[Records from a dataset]
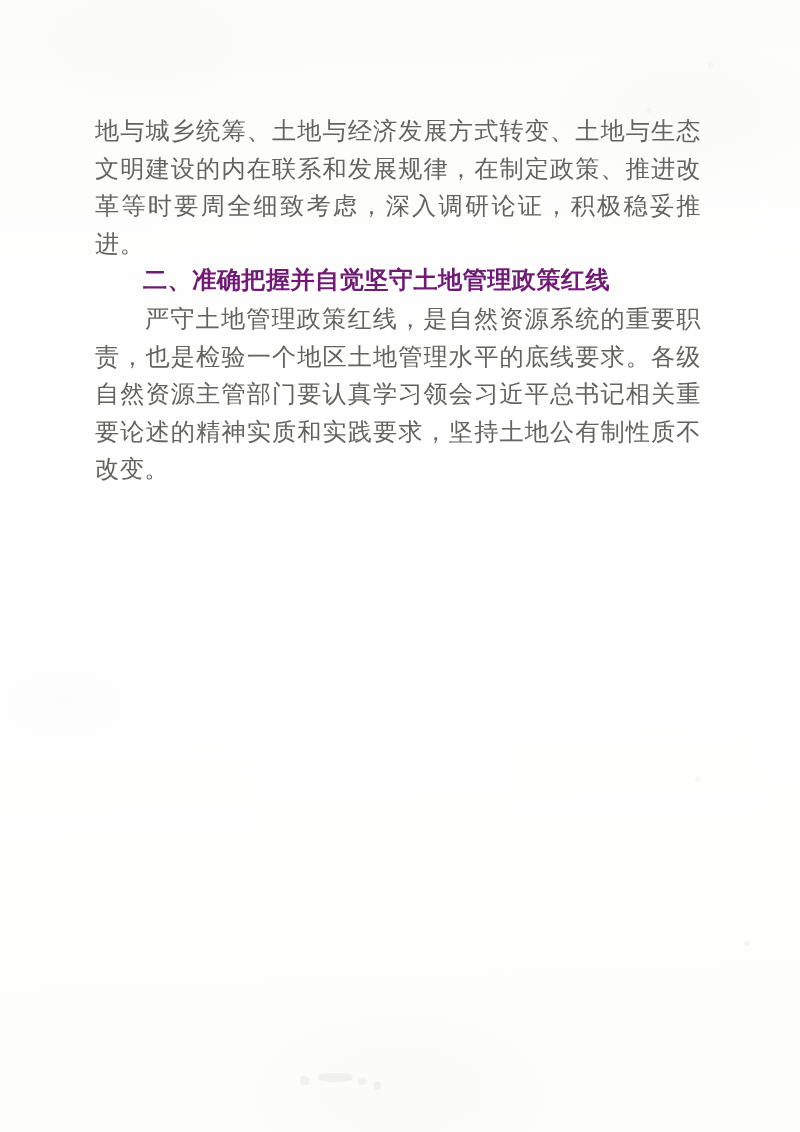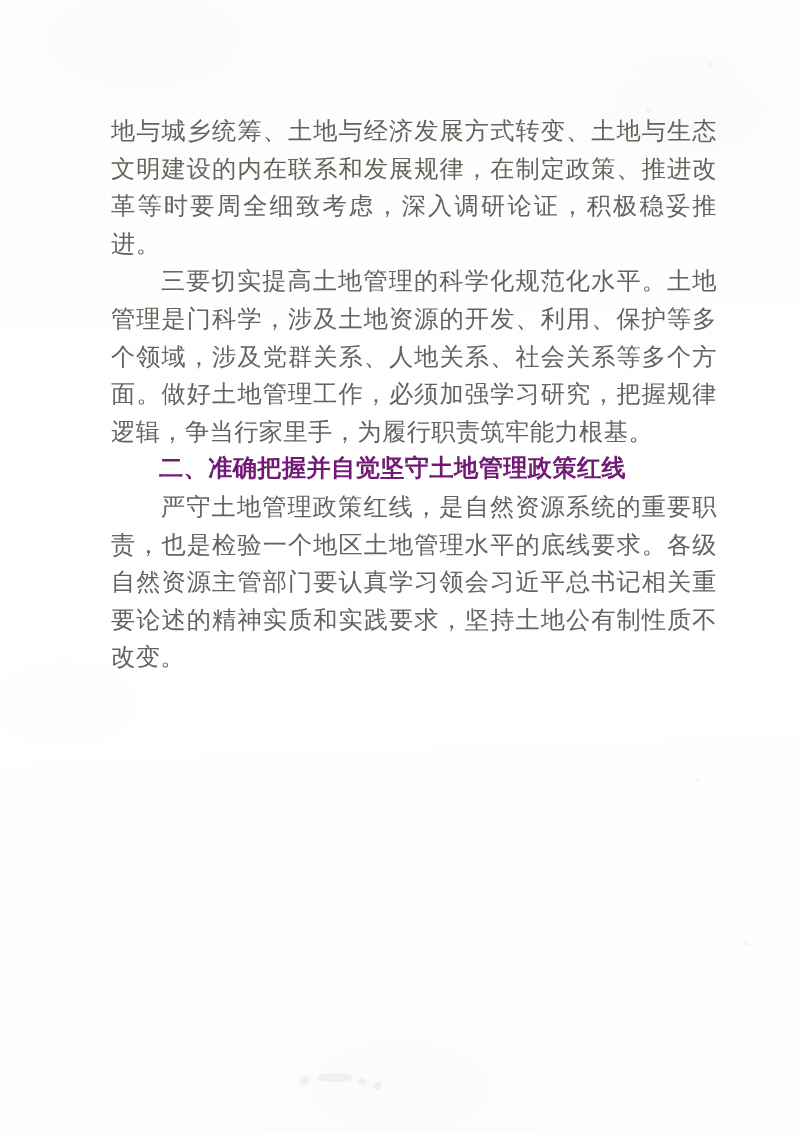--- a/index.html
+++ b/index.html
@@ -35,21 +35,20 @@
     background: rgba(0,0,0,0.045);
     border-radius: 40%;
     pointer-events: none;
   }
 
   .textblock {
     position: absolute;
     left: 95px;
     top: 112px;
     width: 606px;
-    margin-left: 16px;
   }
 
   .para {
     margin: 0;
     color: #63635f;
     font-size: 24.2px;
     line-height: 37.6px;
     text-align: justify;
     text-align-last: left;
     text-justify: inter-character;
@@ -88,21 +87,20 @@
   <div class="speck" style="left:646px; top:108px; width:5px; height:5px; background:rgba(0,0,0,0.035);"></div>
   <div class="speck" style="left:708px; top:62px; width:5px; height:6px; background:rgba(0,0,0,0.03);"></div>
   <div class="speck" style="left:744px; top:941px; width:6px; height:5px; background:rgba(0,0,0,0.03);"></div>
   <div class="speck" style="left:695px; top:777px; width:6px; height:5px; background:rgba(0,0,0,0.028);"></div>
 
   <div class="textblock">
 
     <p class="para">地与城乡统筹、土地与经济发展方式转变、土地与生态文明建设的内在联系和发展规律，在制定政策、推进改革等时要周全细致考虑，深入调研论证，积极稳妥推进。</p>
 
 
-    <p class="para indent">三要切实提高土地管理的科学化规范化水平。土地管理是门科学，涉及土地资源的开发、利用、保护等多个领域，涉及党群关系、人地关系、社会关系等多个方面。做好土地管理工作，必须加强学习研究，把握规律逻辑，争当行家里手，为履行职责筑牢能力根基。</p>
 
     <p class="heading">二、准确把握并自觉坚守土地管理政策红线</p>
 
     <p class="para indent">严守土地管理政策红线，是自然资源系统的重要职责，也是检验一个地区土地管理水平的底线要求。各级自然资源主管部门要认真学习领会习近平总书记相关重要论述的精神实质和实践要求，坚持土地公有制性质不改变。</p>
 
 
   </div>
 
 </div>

...

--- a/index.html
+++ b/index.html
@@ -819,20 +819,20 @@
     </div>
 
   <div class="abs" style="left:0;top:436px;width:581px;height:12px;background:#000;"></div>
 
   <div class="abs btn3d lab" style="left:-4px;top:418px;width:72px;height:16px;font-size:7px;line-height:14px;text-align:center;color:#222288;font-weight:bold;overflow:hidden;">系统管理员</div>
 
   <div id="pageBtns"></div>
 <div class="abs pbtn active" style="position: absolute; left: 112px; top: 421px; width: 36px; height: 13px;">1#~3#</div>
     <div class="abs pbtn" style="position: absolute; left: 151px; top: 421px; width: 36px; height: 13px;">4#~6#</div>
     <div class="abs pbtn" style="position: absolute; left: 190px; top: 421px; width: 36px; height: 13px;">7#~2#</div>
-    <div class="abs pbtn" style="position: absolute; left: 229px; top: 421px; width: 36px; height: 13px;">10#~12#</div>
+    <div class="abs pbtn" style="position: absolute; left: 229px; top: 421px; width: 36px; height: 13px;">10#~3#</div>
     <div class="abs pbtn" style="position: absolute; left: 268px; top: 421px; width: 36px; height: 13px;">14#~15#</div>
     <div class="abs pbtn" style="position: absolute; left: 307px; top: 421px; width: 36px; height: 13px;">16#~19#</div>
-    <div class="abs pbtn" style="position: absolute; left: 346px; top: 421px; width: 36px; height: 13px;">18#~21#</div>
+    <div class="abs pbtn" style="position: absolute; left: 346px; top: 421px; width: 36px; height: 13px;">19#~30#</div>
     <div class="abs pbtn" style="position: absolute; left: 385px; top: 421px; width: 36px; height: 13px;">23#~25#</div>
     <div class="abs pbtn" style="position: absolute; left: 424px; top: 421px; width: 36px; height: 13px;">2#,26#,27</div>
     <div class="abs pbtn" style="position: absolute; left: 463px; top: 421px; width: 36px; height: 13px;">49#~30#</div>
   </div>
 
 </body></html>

» **Your goal**: Answer with a single number: the count of lines in the records that contain "indent".

» **Written reply**: 2